The use of psychotropic drugs—such as antidepressants and benzodiazepines—is a significant risk factor for falls, increasing the risk by about 50 percent. These drugs are often prescribed off-label for older adults to treat insomnia or pain, despite a lack of strong research evidence.
Computerized drug alerts are often used to draw attention to drug interaction risks, but are underutilized and do not fully take advantage of current computing power. A group of researchers in Québec, Canada tested a new model of computer drug alerts over a large sample of patients and physicians to see if an innovative system could lead to a reduction in high-risk prescribing.
The current focus on individualized medicine—paired with improvements in technology— presents researchers and practitioners with many new opportunities to assess and study the effects of medication. Currently, commercial drug alert systems do not factor in many patient-specific risk factors. They review drugs for potential interactions and allergies, cumulative toxicity, and disease-specific therapeutic relevance.
For this study, researchers developed a system that gives physicians patient-specific risk alerts that factor in age, sex, medical history, cognitive well-being, as well as gait and balance information. The system also included an innovative visual interface that provided physicians with visual representations of prescription risks.
Researchers randomly assigned clusters of patients and physicians either to an intervention group (with the innovative patient-specific system)or to a control group (which used already existing commercial drug alerts). Eighty-one physicians agreed to participate, who represented a total of 5,628 older-adult patients. The physicians in the study were predominantly French-speaking and male, and patients were predominantly female with an average age of 75 years. Physicians in the control group used a typical commercial system, while the intervention group received the patient-specific system and a five-minute training program on its use.
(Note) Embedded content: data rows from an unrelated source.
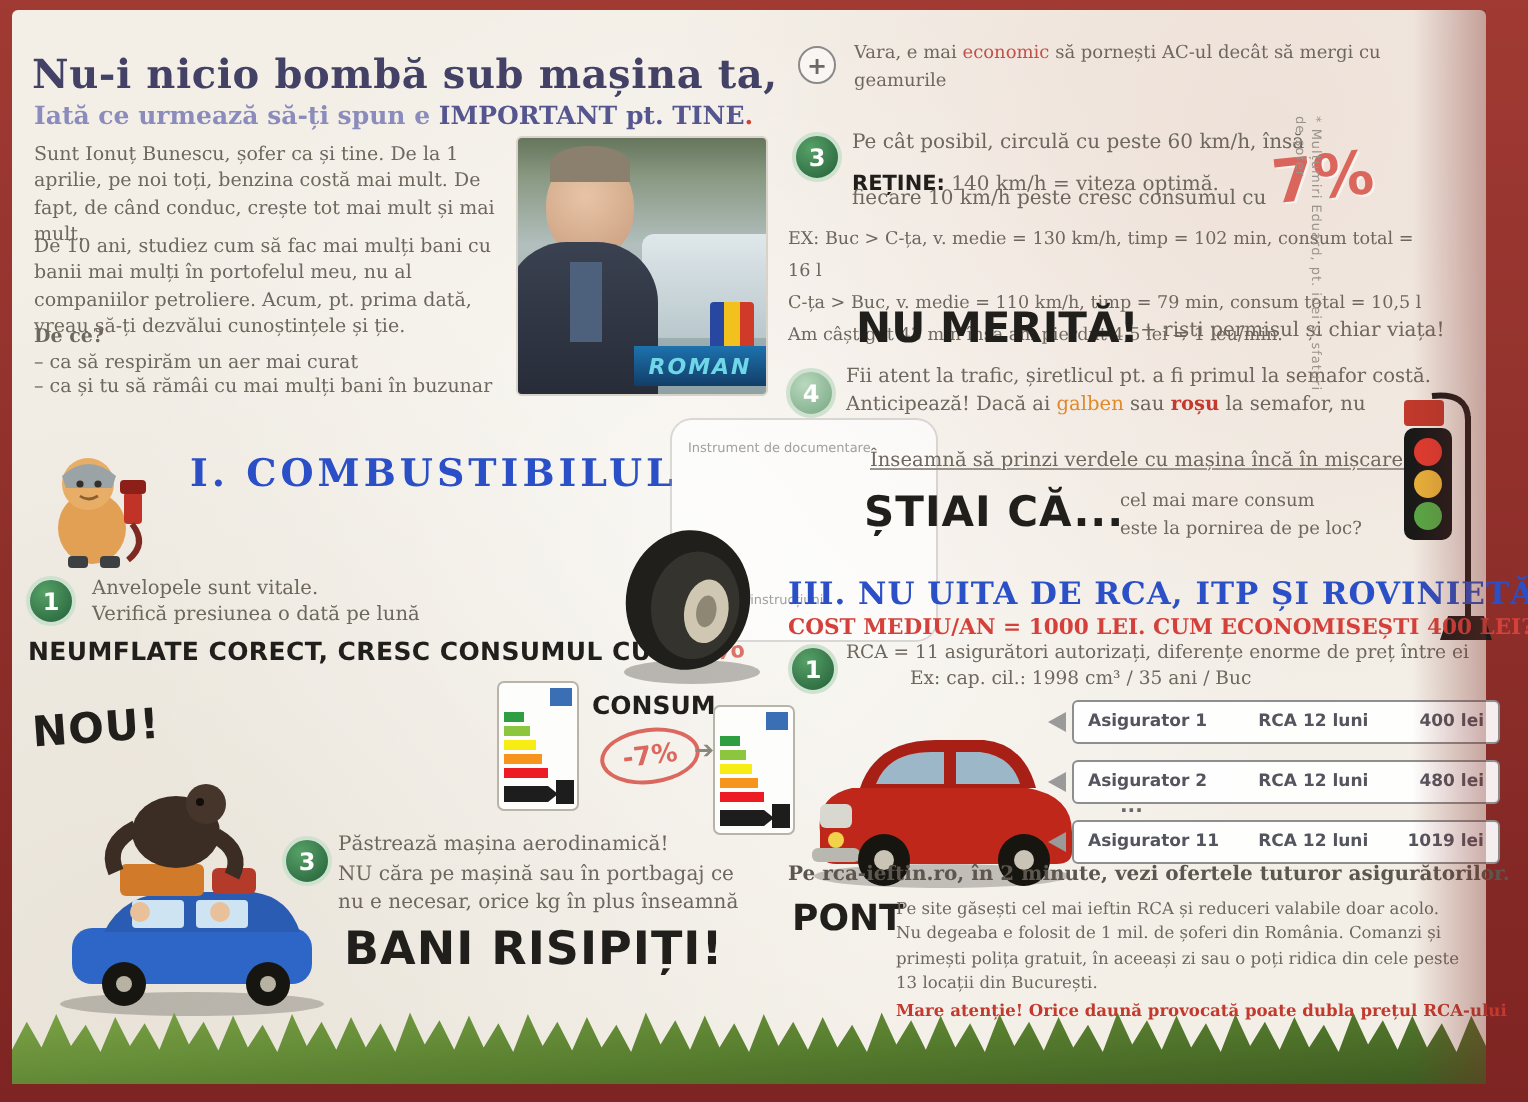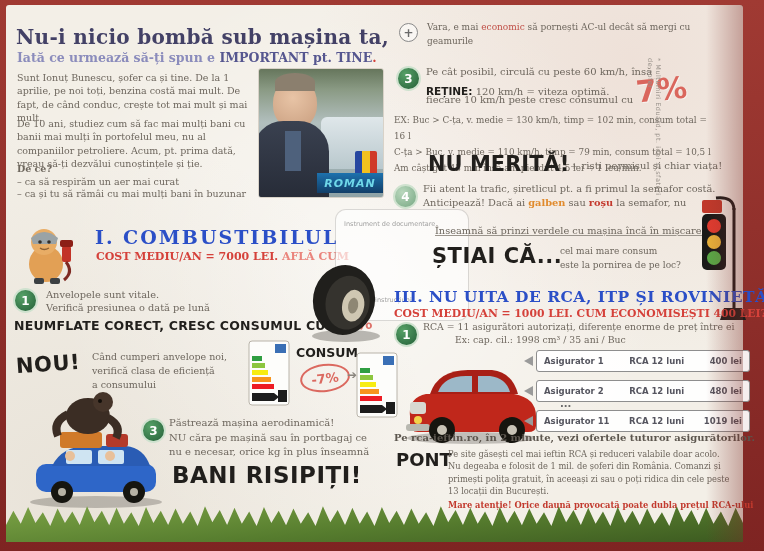--- a/index.html
+++ b/index.html
@@ -190,7 +190,7 @@
   <div class="abs badge" style="left:396px;top:66px;">3</div>
   <div class="abs serif-sm fuzzy" style="left:426px;top:66px;font-size:10px;">Pe cât posibil, circulă cu peste 60 km/h, însă</div>
   <div class="abs" style="left:426px;top:80px;white-space:nowrap;">
-    <span class="poster" style="font-size:10.5px;text-align:right;">REȚINE:</span><span class="serif-sm fuzzy" style="font-size:10px;"> 120 km/h = viteza optimă.</span>
+    <span class="poster" style="font-size:10.5px;text-align:right;">REȚINE:</span><span class="serif-sm fuzzy" style="font-size:10px;"> 140 km/h = viteza optimă.</span>
   </div>
   <div class="abs serif-sm fuzzy" style="left:426px;top:94px;font-size:10px;">fiecare 10 km/h peste cresc consumul cu</div>
   <div class="abs scribble" style="left:636px;top:72px;font-size:30px;transform:rotate(-6deg);opacity:.8;text-shadow:1px 1px 0 rgba(255,255,255,.7);">7%</div>

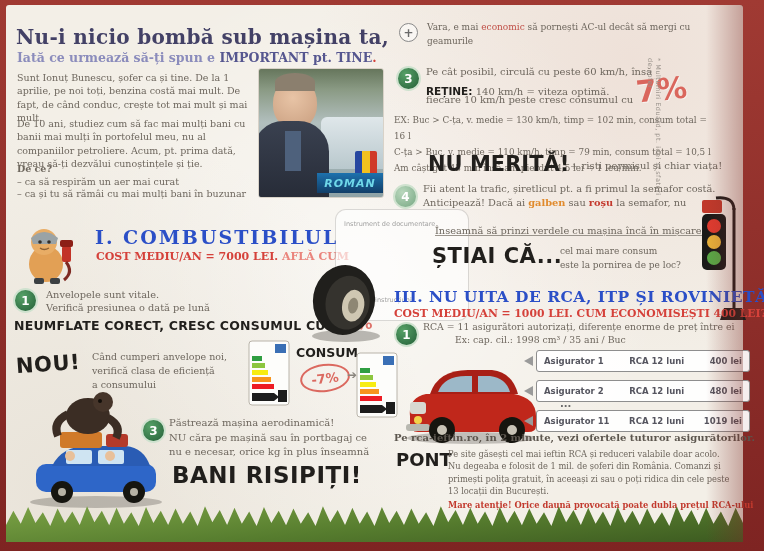--- a/index.html
+++ b/index.html
@@ -205,7 +205,7 @@
   <div class="abs badge light" style="left:393px;top:184px;">4</div>
   <div class="abs serif-sm fuzzy" style="left:423px;top:183px;font-size:9.8px;">Fii atent la trafic, șiretlicul pt. a fi primul la semafor costă.</div>
   <div class="abs serif-sm fuzzy" style="left:423px;top:197px;font-size:9.8px;white-space:nowrap;">
-    <span>Anticipează! Dacă ai </span><span style="color:#e08a2c;font-weight:bold;">galben</span><span> sau </span><span style="color:#c43a2e;font-weight:bold;">roșu</span><span> la semafor, nu</span>
+    <span>Anticipează! Dacă ai </span><span style="color:#e08a2c;font-weight:normal;">galben</span><span> sau </span><span style="color:#c43a2e;font-weight:bold;">roșu</span><span> la semafor, nu</span>
   </div>
   <div class="abs serif-sm fuzzy" style="left:435px;top:225px;font-size:9.8px;text-decoration:underline;text-decoration-color:#9a948c;">Înseamnă să prinzi verdele cu mașina încă în mișcare.</div>
 

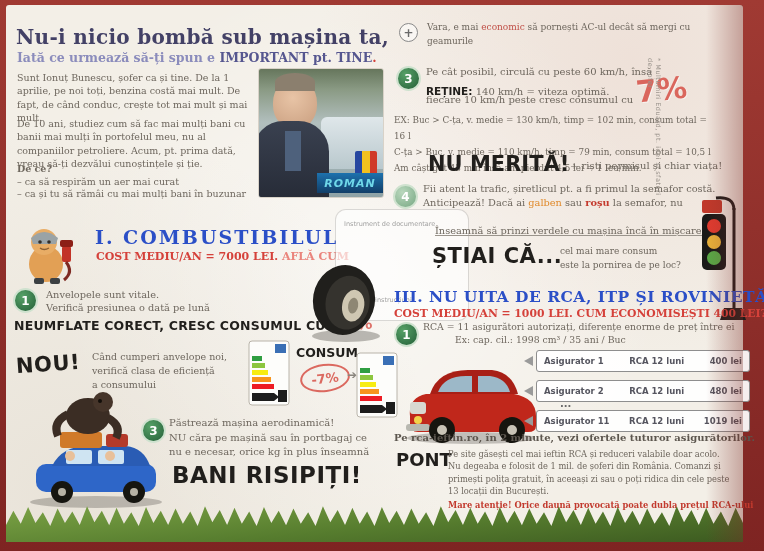--- a/index.html
+++ b/index.html
@@ -94,9 +94,6 @@
   </svg>
 
   <div class="abs blue-head" style="left:95px;top:226px;font-size:19px;letter-spacing:2px;white-space:nowrap;">I. COMBUSTIBILUL</div>
-  <div class="abs" style="left:96px;top:250px;font:bold 11px 'DejaVu Serif',serif;white-space:nowrap;">
-    <span class="red-head">COST MEDIU/AN = 7000 LEI.</span><span class="red-head pink"> AFLĂ CUM</span>
-  </div>
 
   <div class="abs badge" style="left:13px;top:288px;">1</div>
   <div class="abs serif-sm fuzzy pre" style="left:46px;top:288px;font-size:9.8px;line-height:1.35;">Anvelopele sunt vitale.

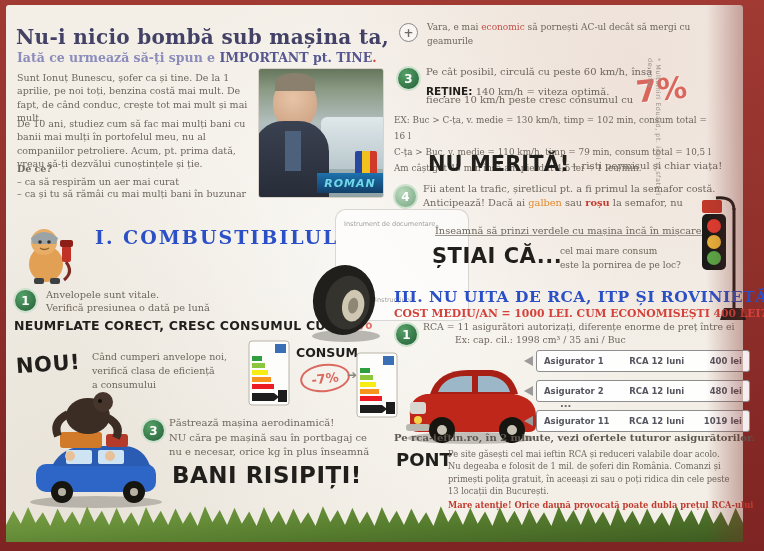--- a/index.html
+++ b/index.html
@@ -119,9 +119,6 @@
   </svg>
 
   <div class="abs poster" style="left:16px;top:352px;font-size:21px;transform:rotate(-4deg);letter-spacing:.5px;">NOU!</div>
-  <div class="abs serif-sm fuzzy pre" style="left:92px;top:350px;font-size:9.5px;line-height:1.45;">Când cumperi anvelope noi,
-verifică clasa de eficiență
-a consumului</div>
 
   <svg class="abs" style="left:248px;top:340px;" width="42" height="66" viewBox="0 0 42 66">
     <rect x="1" y="1" width="40" height="64" rx="3" fill="#fdfdfb" stroke="#b9b4aa"></rect>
Physicians in the intervention group used the new system to review drug treatment in over 80 percent of visits, and changed the treatment in about one-fourth of the visits. This is a greater response than those found in previous studies on current risk alert systems. There was a statistically significant reduction in injury risk for patients in the intervention group, particularly among patients at higher baseline injury risk. Off-label use of antipsychotic and anticonvulsants saw the most significant reductions in use.
Further research will have to determine if such innovations in drug alert systems are perceived as useful in clinical practice, however, this study suggests that alert systems that use patient-specific information—presented in an effective visual interface—might reduce falls and other injury risks.
Tamblyn R, Eguale T, Buckeridge DL, et al. (2012). The effectiveness of a new generation of computerized drug alerts in reducing the risk of injury form drug side effects: a cluster randomized trial. J Am Med Inform Assoc (2012).